Content starts

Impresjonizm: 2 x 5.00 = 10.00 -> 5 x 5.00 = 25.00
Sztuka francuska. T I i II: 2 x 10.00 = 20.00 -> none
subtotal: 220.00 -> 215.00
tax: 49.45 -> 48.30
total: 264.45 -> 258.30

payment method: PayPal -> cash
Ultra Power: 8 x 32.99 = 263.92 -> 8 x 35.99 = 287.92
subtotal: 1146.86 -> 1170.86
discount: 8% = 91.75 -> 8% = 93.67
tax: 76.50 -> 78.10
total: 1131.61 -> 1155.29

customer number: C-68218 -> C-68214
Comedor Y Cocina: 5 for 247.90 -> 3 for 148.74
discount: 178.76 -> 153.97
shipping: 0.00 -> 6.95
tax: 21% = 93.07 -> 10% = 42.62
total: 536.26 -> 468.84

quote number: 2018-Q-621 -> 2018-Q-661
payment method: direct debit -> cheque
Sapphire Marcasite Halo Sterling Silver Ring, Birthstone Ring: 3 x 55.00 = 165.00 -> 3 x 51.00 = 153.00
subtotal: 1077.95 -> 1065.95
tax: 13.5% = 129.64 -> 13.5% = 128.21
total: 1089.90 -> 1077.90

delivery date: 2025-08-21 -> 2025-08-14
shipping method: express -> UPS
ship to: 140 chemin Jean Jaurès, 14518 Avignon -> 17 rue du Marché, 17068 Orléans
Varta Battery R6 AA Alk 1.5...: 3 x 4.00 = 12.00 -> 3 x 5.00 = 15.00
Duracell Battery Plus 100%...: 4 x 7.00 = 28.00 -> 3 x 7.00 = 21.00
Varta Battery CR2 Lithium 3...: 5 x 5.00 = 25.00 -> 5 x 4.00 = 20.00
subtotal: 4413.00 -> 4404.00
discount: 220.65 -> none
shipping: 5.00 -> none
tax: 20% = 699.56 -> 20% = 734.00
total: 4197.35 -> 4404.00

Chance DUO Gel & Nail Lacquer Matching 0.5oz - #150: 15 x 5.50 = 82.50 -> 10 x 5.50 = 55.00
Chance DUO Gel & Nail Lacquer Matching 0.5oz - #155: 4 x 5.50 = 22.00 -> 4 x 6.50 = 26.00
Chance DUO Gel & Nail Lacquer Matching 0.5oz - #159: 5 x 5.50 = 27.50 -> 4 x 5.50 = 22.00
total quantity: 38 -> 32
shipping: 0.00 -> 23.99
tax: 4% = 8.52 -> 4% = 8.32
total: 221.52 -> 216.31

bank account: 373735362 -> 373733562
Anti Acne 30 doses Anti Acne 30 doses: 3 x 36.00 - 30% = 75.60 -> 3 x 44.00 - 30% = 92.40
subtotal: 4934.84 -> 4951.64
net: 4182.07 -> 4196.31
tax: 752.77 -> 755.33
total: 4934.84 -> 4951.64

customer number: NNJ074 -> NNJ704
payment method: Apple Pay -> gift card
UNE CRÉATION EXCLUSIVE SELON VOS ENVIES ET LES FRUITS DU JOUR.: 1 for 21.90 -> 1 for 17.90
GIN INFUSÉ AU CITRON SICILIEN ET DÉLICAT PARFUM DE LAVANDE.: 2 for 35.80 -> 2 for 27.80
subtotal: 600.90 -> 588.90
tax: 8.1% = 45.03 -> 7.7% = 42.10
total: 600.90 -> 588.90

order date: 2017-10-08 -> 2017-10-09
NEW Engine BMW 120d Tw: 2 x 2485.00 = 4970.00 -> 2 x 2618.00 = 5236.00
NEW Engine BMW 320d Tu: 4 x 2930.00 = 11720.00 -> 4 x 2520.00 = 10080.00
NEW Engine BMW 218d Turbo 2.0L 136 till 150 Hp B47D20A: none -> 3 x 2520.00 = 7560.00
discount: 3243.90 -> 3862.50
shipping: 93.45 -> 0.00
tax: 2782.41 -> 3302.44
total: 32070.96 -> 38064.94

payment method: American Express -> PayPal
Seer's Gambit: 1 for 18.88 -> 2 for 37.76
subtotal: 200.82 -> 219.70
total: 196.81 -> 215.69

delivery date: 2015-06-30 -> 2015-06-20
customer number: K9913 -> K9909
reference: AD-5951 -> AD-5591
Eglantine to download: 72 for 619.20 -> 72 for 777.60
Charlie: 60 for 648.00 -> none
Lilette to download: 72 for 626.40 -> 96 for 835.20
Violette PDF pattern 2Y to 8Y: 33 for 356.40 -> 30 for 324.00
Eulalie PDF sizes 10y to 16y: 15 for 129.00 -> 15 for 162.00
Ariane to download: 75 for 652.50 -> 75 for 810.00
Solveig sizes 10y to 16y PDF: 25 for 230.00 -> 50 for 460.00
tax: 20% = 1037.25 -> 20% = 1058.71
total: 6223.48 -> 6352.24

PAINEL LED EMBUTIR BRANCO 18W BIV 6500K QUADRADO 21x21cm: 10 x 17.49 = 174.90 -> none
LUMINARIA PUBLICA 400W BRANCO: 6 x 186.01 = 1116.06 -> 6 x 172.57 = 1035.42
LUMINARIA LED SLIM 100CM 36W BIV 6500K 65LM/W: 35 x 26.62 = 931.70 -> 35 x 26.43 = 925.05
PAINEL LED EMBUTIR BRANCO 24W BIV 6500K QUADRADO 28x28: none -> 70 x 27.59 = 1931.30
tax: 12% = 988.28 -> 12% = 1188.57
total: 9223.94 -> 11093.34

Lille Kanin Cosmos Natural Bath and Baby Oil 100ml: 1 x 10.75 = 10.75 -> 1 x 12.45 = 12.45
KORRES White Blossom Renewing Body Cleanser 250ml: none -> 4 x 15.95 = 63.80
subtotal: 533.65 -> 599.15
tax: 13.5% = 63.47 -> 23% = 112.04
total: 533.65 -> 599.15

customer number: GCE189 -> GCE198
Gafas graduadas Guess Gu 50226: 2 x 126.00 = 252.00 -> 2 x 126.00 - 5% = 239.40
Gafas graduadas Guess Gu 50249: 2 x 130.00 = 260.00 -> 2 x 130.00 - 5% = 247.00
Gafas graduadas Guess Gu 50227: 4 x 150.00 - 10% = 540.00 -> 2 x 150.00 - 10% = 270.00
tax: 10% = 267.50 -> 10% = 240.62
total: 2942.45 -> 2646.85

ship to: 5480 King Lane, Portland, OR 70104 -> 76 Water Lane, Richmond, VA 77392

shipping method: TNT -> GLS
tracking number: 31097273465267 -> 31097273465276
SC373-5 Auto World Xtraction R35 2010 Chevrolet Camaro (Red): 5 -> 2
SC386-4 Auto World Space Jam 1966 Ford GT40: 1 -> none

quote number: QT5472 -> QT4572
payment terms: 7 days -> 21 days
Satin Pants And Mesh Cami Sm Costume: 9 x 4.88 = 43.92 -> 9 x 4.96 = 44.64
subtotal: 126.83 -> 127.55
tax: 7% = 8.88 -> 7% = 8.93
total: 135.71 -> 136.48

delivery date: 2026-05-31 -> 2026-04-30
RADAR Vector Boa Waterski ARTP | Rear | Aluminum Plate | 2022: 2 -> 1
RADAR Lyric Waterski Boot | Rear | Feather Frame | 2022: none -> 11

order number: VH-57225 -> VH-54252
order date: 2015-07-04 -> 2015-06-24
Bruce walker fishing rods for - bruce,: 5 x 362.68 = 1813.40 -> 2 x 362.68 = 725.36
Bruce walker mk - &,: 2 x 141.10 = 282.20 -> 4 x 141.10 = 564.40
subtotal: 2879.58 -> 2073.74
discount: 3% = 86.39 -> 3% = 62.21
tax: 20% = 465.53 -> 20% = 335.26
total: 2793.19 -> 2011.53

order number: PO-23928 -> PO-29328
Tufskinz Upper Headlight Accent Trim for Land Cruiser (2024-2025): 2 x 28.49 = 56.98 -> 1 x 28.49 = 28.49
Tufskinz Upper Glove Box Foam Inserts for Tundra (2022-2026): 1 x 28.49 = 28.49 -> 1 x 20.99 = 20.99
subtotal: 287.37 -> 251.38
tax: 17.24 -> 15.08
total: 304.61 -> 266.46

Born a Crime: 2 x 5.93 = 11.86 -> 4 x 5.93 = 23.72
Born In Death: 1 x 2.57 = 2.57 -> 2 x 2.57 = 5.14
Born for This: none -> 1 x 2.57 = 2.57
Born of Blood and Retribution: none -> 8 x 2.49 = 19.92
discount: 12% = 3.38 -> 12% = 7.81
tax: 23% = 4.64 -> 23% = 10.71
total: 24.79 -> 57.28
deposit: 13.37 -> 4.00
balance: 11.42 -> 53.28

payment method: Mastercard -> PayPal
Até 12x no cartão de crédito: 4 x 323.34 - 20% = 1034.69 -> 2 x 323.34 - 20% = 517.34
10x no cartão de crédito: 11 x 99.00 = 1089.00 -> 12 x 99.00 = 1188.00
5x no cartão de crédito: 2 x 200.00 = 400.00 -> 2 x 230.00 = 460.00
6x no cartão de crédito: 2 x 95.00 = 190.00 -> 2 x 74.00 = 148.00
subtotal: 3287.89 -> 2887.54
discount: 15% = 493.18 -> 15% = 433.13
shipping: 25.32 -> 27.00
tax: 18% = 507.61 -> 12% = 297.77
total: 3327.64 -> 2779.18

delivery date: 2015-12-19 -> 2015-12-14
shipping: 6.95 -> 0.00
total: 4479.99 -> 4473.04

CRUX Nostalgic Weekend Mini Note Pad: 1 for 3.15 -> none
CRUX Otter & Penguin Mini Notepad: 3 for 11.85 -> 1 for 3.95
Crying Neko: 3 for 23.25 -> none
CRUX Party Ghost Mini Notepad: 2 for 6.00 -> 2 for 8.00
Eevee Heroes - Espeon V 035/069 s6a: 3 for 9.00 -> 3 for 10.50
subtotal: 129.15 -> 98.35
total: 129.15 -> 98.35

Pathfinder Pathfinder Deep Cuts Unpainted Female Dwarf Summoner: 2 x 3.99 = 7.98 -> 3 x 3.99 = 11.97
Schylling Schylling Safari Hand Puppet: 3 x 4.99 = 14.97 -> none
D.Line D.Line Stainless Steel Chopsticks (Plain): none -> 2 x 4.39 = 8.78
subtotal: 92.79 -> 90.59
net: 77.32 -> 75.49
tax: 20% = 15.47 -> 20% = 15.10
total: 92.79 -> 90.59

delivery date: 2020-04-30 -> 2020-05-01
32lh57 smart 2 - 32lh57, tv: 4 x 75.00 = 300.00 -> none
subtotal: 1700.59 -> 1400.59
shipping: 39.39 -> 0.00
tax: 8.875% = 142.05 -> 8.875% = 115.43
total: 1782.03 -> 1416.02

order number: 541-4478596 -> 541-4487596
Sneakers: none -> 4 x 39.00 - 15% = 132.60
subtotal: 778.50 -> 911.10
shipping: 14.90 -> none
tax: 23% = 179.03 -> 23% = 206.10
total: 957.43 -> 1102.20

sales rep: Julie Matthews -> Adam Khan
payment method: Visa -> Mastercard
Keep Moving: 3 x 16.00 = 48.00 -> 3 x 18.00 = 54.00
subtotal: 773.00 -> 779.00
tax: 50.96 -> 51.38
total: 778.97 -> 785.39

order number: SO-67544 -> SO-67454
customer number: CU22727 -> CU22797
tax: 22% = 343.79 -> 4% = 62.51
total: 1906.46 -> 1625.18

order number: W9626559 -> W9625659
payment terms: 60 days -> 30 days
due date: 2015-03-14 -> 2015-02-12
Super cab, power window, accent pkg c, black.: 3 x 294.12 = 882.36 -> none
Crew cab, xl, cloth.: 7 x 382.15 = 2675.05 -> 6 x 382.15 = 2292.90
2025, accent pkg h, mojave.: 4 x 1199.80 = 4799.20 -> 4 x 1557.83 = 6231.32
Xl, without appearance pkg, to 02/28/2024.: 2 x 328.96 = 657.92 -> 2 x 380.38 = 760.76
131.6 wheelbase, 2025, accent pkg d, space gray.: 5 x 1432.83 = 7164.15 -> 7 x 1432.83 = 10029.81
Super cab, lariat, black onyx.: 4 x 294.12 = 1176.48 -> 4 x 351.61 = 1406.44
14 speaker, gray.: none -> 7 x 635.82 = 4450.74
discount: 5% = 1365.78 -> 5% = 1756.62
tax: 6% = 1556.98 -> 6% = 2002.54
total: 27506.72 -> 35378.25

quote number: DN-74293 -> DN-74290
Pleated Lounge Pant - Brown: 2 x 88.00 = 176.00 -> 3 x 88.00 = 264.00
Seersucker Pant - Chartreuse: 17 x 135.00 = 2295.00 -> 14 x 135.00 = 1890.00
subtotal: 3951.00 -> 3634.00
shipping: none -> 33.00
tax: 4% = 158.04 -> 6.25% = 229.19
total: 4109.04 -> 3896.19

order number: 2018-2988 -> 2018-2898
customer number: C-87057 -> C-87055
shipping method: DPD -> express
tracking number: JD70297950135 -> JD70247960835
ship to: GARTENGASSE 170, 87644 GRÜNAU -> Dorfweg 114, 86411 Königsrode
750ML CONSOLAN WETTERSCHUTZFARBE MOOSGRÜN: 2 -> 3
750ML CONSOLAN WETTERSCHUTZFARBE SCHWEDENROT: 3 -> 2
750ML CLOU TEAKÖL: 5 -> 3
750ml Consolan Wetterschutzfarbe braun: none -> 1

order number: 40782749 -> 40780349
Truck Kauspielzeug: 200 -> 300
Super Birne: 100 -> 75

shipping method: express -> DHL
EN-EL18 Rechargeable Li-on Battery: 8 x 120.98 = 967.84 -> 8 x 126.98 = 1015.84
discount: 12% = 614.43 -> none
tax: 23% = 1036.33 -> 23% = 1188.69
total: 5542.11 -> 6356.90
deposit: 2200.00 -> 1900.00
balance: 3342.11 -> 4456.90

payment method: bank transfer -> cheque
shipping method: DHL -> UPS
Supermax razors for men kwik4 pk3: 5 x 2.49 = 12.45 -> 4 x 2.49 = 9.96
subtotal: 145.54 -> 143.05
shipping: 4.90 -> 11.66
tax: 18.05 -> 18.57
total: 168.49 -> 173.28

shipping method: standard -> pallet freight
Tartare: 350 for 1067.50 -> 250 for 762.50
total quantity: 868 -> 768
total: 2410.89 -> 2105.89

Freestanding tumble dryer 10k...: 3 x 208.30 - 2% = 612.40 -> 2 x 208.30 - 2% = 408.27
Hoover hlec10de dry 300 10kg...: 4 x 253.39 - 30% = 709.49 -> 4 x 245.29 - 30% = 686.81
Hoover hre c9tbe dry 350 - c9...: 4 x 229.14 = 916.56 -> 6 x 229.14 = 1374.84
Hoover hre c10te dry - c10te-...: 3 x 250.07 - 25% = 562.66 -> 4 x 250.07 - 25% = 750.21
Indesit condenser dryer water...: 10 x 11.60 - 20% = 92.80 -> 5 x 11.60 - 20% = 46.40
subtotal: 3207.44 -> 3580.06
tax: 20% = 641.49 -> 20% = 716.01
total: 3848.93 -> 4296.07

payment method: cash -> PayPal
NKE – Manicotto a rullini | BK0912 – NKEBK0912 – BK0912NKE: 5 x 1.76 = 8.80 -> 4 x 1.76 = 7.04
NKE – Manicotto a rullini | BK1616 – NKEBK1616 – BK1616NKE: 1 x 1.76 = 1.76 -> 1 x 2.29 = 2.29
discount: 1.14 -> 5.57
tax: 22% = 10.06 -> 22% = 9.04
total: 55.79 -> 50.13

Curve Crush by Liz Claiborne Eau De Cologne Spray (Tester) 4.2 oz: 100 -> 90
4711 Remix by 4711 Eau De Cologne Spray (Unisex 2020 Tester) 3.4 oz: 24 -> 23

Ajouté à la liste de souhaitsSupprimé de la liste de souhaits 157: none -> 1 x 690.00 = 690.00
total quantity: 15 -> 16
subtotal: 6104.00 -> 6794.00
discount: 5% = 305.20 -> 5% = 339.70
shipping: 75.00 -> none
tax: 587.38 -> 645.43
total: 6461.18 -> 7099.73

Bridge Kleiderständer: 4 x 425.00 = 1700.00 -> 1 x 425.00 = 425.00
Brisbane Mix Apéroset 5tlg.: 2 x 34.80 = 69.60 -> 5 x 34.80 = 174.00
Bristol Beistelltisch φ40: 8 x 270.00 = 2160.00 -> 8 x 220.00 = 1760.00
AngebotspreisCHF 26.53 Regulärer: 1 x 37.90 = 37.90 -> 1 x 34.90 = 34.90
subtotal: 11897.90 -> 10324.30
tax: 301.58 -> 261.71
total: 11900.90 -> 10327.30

Content ends

:: Task details ::
From the line that has "total: 4197.35 -> 4404.00" through the line that has "LUMINARIA LED SLIM", copy every line exactly as it appears above, and leave out all others.

:: Result of the task ::
total: 4197.35 -> 4404.00

Chance DUO Gel & Nail Lacquer Matching 0.5oz - #150: 15 x 5.50 = 82.50 -> 10 x 5.50 = 55.00
Chance DUO Gel & Nail Lacquer Matching 0.5oz - #155: 4 x 5.50 = 22.00 -> 4 x 6.50 = 26.00
Chance DUO Gel & Nail Lacquer Matching 0.5oz - #159: 5 x 5.50 = 27.50 -> 4 x 5.50 = 22.00
total quantity: 38 -> 32
shipping: 0.00 -> 23.99
tax: 4% = 8.52 -> 4% = 8.32
total: 221.52 -> 216.31

bank account: 373735362 -> 373733562
Anti Acne 30 doses Anti Acne 30 doses: 3 x 36.00 - 30% = 75.60 -> 3 x 44.00 - 30% = 92.40
subtotal: 4934.84 -> 4951.64
net: 4182.07 -> 4196.31
tax: 752.77 -> 755.33
total: 4934.84 -> 4951.64

customer number: NNJ074 -> NNJ704
payment method: Apple Pay -> gift card
UNE CRÉATION EXCLUSIVE SELON VOS ENVIES ET LES FRUITS DU JOUR.: 1 for 21.90 -> 1 for 17.90
GIN INFUSÉ AU CITRON SICILIEN ET DÉLICAT PARFUM DE LAVANDE.: 2 for 35.80 -> 2 for 27.80
subtotal: 600.90 -> 588.90
tax: 8.1% = 45.03 -> 7.7% = 42.10
total: 600.90 -> 588.90

order date: 2017-10-08 -> 2017-10-09
NEW Engine BMW 120d Tw: 2 x 2485.00 = 4970.00 -> 2 x 2618.00 = 5236.00
NEW Engine BMW 320d Tu: 4 x 2930.00 = 11720.00 -> 4 x 2520.00 = 10080.00
NEW Engine BMW 218d Turbo 2.0L 136 till 150 Hp B47D20A: none -> 3 x 2520.00 = 7560.00
discount: 3243.90 -> 3862.50
shipping: 93.45 -> 0.00
tax: 2782.41 -> 3302.44
total: 32070.96 -> 38064.94

payment method: American Express -> PayPal
Seer's Gambit: 1 for 18.88 -> 2 for 37.76
subtotal: 200.82 -> 219.70
total: 196.81 -> 215.69

delivery date: 2015-06-30 -> 2015-06-20
customer number: K9913 -> K9909
reference: AD-5951 -> AD-5591
Eglantine to download: 72 for 619.20 -> 72 for 777.60
Charlie: 60 for 648.00 -> none
Lilette to download: 72 for 626.40 -> 96 for 835.20
Violette PDF pattern 2Y to 8Y: 33 for 356.40 -> 30 for 324.00
Eulalie PDF sizes 10y to 16y: 15 for 129.00 -> 15 for 162.00
Ariane to download: 75 for 652.50 -> 75 for 810.00
Solveig sizes 10y to 16y PDF: 25 for 230.00 -> 50 for 460.00
tax: 20% = 1037.25 -> 20% = 1058.71
total: 6223.48 -> 6352.24

PAINEL LED EMBUTIR BRANCO 18W BIV 6500K QUADRADO 21x21cm: 10 x 17.49 = 174.90 -> none
LUMINARIA PUBLICA 400W BRANCO: 6 x 186.01 = 1116.06 -> 6 x 172.57 = 1035.42
LUMINARIA LED SLIM 100CM 36W BIV 6500K 65LM/W: 35 x 26.62 = 931.70 -> 35 x 26.43 = 925.05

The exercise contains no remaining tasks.